◆ What this task involves: The lines from the top of the records below through the one containing "language in some" are to be transcribed exactly, and nothing else is to be added.

Items from a dataset:
****************************************

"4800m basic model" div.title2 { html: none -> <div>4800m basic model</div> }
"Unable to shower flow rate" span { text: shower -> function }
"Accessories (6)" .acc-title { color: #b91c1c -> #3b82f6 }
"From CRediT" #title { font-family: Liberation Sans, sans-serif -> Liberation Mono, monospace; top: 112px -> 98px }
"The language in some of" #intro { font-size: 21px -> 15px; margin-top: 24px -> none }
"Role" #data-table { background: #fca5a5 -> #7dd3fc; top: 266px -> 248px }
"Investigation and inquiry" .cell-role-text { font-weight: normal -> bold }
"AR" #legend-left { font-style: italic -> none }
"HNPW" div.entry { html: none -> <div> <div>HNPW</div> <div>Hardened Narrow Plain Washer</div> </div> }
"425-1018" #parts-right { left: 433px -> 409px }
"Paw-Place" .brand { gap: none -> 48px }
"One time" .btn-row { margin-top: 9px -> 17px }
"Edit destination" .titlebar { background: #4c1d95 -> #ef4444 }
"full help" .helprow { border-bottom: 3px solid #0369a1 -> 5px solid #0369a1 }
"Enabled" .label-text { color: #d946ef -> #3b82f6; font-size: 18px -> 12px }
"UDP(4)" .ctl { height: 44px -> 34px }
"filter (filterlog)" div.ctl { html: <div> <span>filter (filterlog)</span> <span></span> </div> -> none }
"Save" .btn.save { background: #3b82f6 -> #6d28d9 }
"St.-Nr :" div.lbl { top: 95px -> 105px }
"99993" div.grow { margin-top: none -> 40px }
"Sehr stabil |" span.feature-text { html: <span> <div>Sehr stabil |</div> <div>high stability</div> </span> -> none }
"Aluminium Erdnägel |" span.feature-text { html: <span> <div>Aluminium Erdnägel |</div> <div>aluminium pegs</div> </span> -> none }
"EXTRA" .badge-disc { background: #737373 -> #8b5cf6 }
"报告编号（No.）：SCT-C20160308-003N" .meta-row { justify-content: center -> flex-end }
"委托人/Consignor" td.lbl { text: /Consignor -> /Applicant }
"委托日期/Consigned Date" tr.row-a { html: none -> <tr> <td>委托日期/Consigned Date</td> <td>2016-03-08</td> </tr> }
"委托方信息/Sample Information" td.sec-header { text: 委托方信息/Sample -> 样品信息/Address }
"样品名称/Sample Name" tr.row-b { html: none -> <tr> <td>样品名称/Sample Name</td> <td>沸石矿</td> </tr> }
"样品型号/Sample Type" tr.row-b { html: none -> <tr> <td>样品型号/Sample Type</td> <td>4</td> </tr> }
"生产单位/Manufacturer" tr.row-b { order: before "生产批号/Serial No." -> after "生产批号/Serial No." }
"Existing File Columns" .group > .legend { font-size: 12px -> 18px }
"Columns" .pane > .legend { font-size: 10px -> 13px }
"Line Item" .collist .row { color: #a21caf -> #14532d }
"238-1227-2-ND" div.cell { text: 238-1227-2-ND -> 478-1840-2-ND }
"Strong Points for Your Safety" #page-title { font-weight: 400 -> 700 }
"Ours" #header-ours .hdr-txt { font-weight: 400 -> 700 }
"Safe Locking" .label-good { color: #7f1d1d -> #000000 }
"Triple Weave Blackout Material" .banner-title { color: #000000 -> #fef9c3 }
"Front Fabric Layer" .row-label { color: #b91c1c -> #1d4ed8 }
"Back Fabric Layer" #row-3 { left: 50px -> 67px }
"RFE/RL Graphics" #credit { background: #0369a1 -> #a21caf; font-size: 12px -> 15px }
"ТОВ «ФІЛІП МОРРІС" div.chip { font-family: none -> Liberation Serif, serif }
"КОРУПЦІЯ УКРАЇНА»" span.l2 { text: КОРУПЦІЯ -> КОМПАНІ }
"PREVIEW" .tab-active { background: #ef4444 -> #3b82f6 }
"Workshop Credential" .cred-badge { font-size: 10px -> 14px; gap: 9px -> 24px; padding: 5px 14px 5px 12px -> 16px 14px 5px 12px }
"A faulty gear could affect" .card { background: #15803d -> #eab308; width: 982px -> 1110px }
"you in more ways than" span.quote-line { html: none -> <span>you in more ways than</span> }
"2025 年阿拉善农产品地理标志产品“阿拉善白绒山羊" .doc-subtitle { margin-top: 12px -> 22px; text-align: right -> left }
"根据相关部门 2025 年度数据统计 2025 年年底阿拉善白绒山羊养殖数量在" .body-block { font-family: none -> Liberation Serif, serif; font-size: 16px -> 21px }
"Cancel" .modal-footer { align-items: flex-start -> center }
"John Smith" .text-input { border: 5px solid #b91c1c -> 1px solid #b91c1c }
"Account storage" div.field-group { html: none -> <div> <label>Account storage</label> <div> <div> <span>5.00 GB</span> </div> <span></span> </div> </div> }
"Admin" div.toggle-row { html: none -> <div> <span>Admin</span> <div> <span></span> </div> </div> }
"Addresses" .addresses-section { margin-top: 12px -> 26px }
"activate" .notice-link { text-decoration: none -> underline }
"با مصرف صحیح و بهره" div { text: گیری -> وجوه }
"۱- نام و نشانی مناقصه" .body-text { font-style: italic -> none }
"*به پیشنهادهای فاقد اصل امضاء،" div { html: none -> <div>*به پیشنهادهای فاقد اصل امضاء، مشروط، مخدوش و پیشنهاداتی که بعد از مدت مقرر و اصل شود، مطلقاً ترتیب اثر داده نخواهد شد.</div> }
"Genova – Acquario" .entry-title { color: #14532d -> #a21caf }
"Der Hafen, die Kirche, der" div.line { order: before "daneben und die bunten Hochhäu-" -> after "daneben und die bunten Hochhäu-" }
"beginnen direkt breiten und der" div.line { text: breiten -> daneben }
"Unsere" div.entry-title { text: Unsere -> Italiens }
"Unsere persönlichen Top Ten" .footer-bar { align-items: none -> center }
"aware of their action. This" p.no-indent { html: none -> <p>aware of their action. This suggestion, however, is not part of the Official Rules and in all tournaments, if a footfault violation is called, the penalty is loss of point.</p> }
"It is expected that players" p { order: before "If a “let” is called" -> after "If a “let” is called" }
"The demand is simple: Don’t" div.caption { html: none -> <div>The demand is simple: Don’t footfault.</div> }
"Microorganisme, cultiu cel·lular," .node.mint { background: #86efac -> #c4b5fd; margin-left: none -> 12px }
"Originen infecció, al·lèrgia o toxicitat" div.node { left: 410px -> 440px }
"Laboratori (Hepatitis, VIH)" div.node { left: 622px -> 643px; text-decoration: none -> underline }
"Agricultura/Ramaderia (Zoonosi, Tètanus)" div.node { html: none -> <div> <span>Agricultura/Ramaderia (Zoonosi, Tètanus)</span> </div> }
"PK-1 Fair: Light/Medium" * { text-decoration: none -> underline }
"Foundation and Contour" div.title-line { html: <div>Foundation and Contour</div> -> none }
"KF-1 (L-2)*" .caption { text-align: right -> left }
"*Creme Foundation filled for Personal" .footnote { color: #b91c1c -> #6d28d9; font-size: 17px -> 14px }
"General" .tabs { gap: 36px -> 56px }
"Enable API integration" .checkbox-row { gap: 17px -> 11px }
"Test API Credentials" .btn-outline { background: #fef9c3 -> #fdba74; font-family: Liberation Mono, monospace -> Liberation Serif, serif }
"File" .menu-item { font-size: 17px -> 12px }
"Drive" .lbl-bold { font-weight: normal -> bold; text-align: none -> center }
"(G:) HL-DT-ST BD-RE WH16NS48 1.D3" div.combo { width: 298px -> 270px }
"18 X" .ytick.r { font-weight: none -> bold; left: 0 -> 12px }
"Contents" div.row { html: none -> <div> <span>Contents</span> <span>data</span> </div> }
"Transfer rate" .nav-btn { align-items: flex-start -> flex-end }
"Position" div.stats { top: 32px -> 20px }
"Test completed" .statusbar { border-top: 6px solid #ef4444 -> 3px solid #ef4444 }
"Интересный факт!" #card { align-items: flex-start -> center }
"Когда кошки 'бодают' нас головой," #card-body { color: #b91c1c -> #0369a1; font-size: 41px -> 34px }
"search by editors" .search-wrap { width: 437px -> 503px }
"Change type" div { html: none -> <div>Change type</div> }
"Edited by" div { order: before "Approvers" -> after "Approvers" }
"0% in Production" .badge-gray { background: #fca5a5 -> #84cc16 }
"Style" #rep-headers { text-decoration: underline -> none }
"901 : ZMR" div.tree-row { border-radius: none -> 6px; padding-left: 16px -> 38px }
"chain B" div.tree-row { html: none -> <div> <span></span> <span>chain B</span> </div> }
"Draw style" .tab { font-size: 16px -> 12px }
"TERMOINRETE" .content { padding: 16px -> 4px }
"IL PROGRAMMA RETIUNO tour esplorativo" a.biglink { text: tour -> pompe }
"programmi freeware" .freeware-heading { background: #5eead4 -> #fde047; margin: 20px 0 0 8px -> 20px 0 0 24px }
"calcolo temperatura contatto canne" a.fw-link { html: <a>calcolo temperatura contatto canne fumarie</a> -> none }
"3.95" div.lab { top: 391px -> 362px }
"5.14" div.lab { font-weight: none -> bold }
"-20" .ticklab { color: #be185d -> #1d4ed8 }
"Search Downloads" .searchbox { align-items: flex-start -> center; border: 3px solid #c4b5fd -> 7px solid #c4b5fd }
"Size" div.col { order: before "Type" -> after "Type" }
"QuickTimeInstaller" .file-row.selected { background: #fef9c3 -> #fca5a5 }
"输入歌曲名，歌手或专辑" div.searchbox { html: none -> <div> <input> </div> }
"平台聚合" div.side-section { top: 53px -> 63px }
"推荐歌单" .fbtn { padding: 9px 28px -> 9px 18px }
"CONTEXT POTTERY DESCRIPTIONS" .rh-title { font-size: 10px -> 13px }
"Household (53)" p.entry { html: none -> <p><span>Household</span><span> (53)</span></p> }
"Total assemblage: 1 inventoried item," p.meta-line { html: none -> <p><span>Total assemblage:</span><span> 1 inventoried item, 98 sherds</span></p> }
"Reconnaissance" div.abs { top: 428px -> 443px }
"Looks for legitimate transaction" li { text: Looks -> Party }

****************************************

◆ Solution for this exercise:
"4800m basic model" div.title2 { html: none -> <div>4800m basic model</div> }
"Unable to shower flow rate" span { text: shower -> function }
"Accessories (6)" .acc-title { color: #b91c1c -> #3b82f6 }
"From CRediT" #title { font-family: Liberation Sans, sans-serif -> Liberation Mono, monospace; top: 112px -> 98px }
"The language in some of" #intro { font-size: 21px -> 15px; margin-top: 24px -> none }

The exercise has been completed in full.